Physical risk may not appear relevant to your category. However, we have found transformational insights in this area. For a childcare client, we discovered that the more of the outside human environment that parents could see or hear, the more concerned they were about the physical safety of a centre. Changing how parents entered and left a centre and creating a more natural wall with the outside world helped us overcome perceptions of potential physical risk to their child.
3. Financial Risk: How much will I lose?
Insights into financial risk come from understanding what costs they are most concerned about. In a financial services study, we found that fees were seen as a risk because consumers felt banks hid fees and that these fees would erode any real financial benefit of changing banks.
Outside of financial services, we found that consumers looking to quit smoking or lose weight were worried that they would spend a lot of money and still have the problem.
4. Social Risk: Will I look foolish?
Losing the respect of others or just having to face their disapproval is a powerful driver of consumer choice. The more likely a choice involves others, the more powerfully social risk. A powerful reason people don’t quit smoking is the fear of judgment if they fail.
In a recent study involving family planning, we discovered consumers were avoiding the category because they did not want others to know they trying for a baby. We have disrupted categories where social risk is a factor by normalising the product, the buying, or the problem.
5. Psychological Risk: Will I feel like a fool?
Self-respect may not seem important when choosing a savings account, but it is. Preservation of our sense of self-worth drives many decisions. A banking client’s use of introductory rates left people feeling ashamed when rates reverted. When we removed introductory rates, customers took to social media to let others know we could be trusted.
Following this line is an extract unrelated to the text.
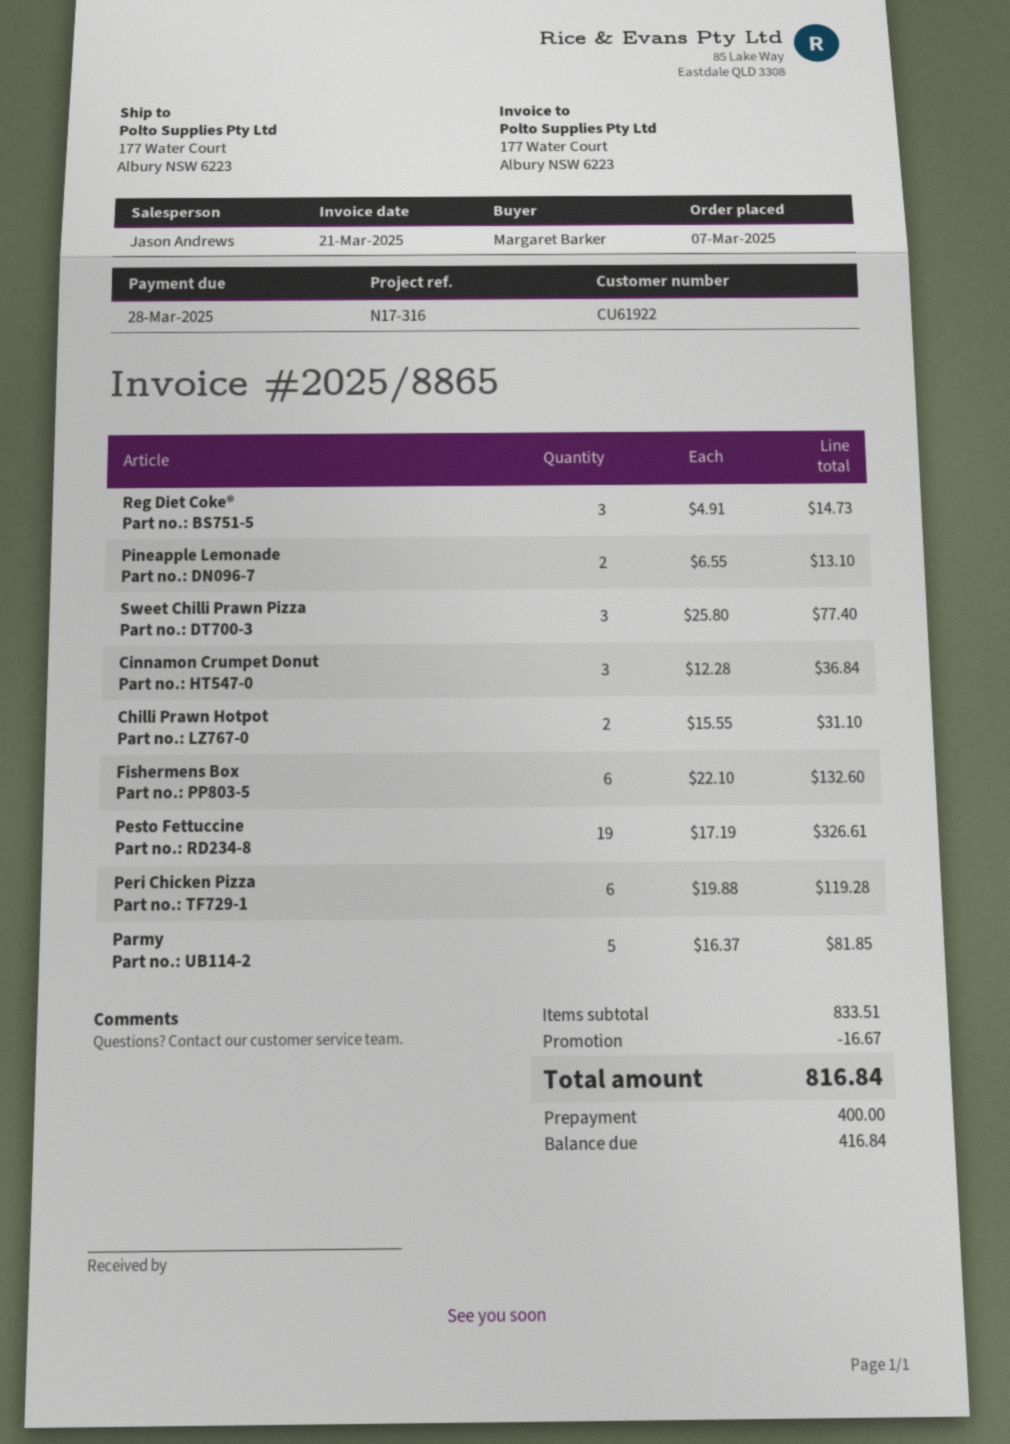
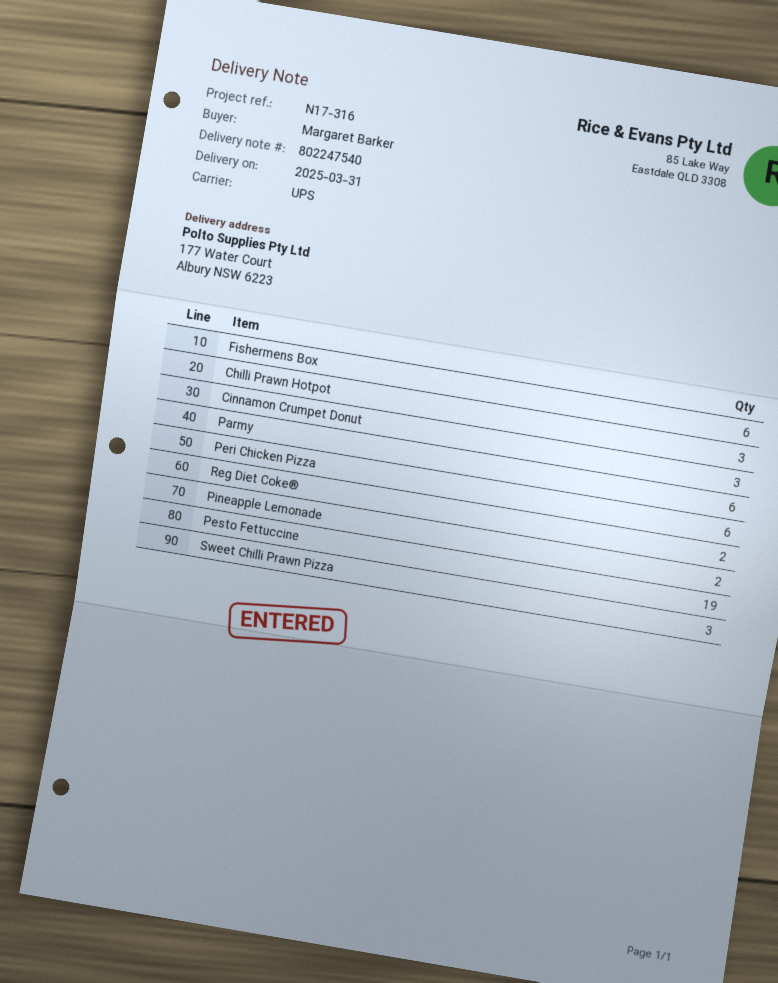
Reg Diet Coke®: 3 -> 2
Chilli Prawn Hotpot: 2 -> 3
Parmy: 5 -> 6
In childcare, we found mothers faced an identity crisis when putting their children into care. To combat this risk, we helped mothers be more engaged with centre activities. Helping them feel their identity as mothers extended into the childcare setting.
6. Time Risk: Will I lose time if I’m wrong?
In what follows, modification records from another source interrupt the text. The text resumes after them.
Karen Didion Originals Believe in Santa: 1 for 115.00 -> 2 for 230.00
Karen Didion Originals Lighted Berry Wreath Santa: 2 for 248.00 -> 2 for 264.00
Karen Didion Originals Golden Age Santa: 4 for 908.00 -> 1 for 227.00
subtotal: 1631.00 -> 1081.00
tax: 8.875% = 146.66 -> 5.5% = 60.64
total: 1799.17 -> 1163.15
When making a choice we weigh up how much time we need to invest in searching for a better option and whether there not being a better option. Much like choosing to read this article!
While working with a medical supply company, we found time risk drove provider choice. Timely product delivery reduced business costs, eliminated the risk of patients not being treated, and reduced costs associated with stock-taking.
You can’t disrupt a market without disrupting your thinking first.
We have created disruptive strategies by changing the types of insights we use. Using the lens of decision risk, we focus more on the consumer as a person and gain a deeper understanding of what emotions drive choice.
Brands that communicate they are a safer option are better able to convert interest to action; converting consideration to purchase.
Since our initial epiphany, we have helped clients to develop better disruptive strategies; strategies that challenge the status quo and deliver renewed brand growth.